→ **What to do**
The answer should hold only the lines from the beginning of the listing below to the line containing "row order: PIDA ascending -> DPI descending", both included, with every picture left out.

→ **Extracted material**
┄┄┄┄┄┄┄┄┄┄┄┄┄┄┄┄┄┄┄┄
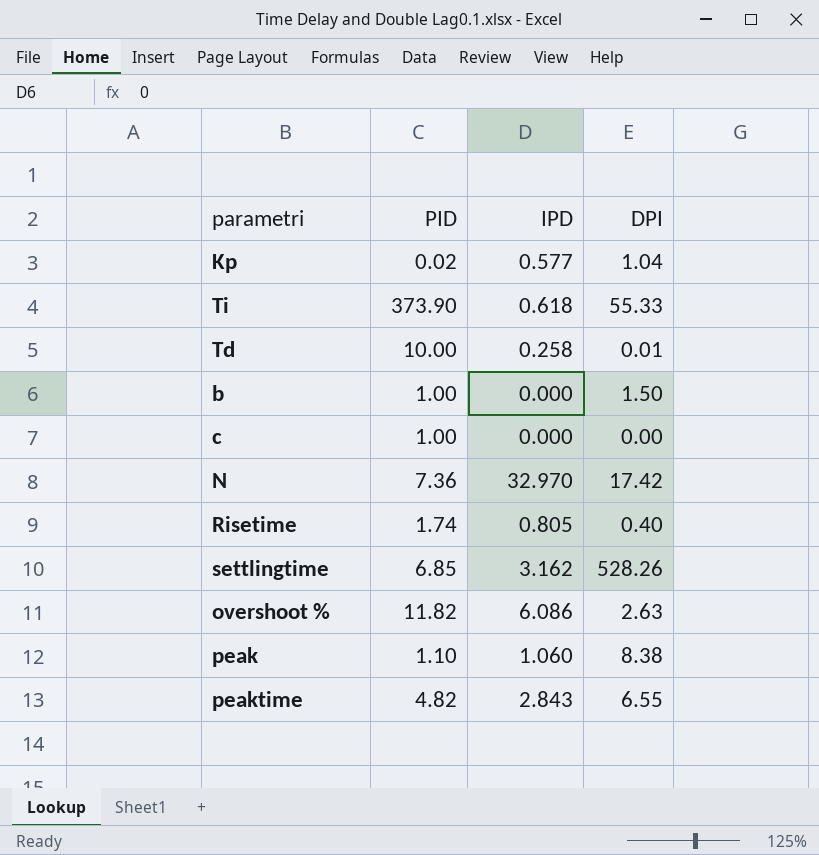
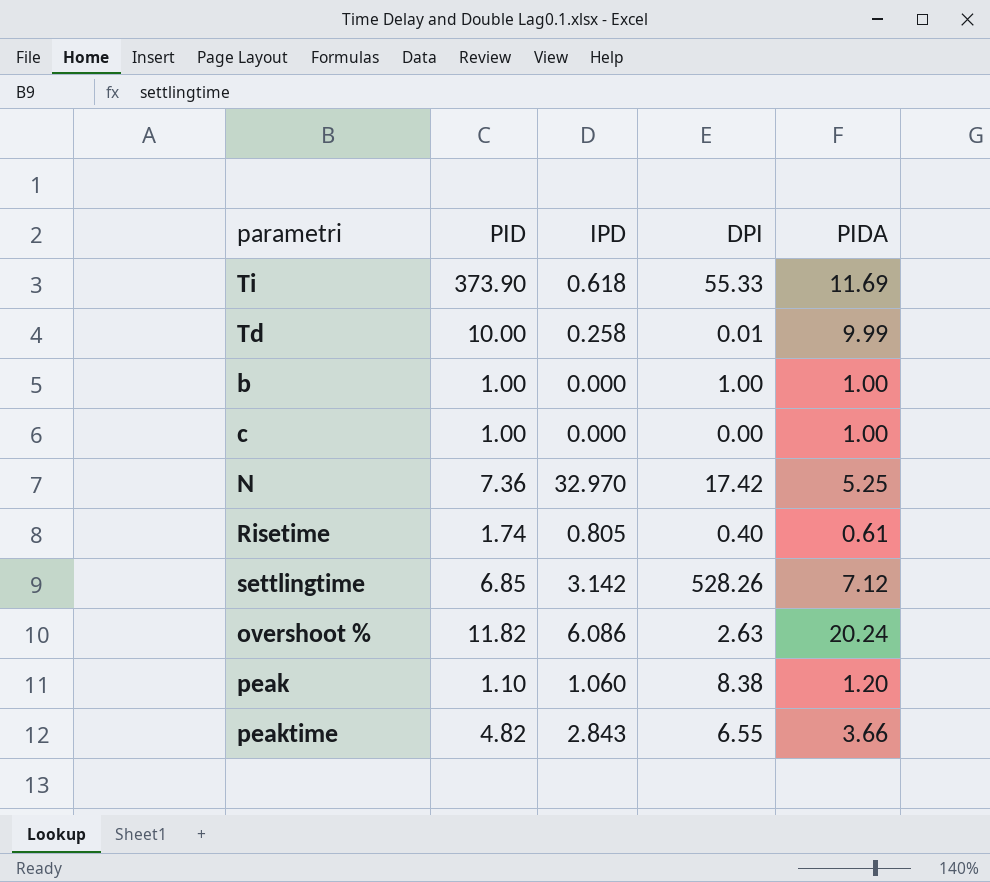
column PIDA | position: none -> 5
row Kp: 0.02 | 0.577 | 1.04 -> none
b | DPI: 1.50 -> 1.00
settlingtime | IPD: 3.162 -> 3.142

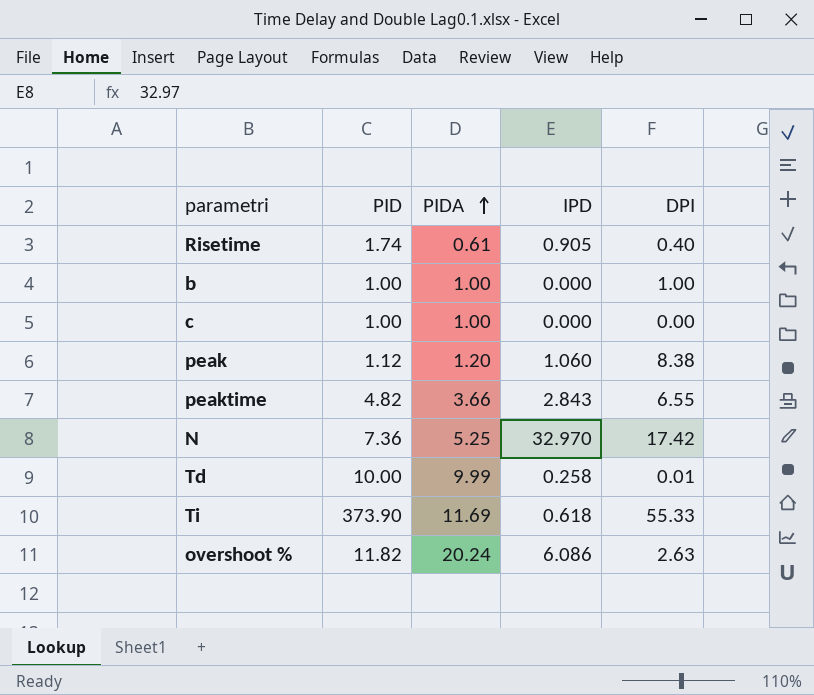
row order: none -> PIDA ascending
column PIDA | position: 5 -> 3
row settlingtime: 6.85 | 3.142 | 528.26 | 7.12 -> none
Risetime | IPD: 0.805 -> 0.905
peak | PID: 1.10 -> 1.12

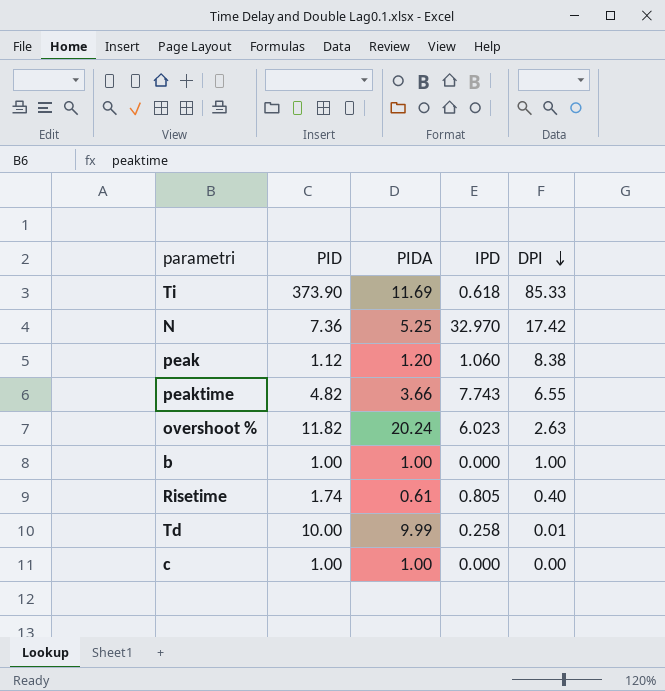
row order: PIDA ascending -> DPI descending
Ti | DPI: 55.33 -> 85.33
peaktime | IPD: 2.843 -> 7.743
overshoot % | IPD: 6.086 -> 6.023
Risetime | IPD: 0.905 -> 0.805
┄┄┄┄┄┄┄┄┄┄┄┄┄┄┄┄┄┄┄┄
→ **Answer space**
column PIDA | position: none -> 5
row Kp: 0.02 | 0.577 | 1.04 -> none
b | DPI: 1.50 -> 1.00
settlingtime | IPD: 3.162 -> 3.142

row order: none -> PIDA ascending
column PIDA | position: 5 -> 3
row settlingtime: 6.85 | 3.142 | 528.26 | 7.12 -> none
Risetime | IPD: 0.805 -> 0.905
peak | PID: 1.10 -> 1.12

row order: PIDA ascending -> DPI descending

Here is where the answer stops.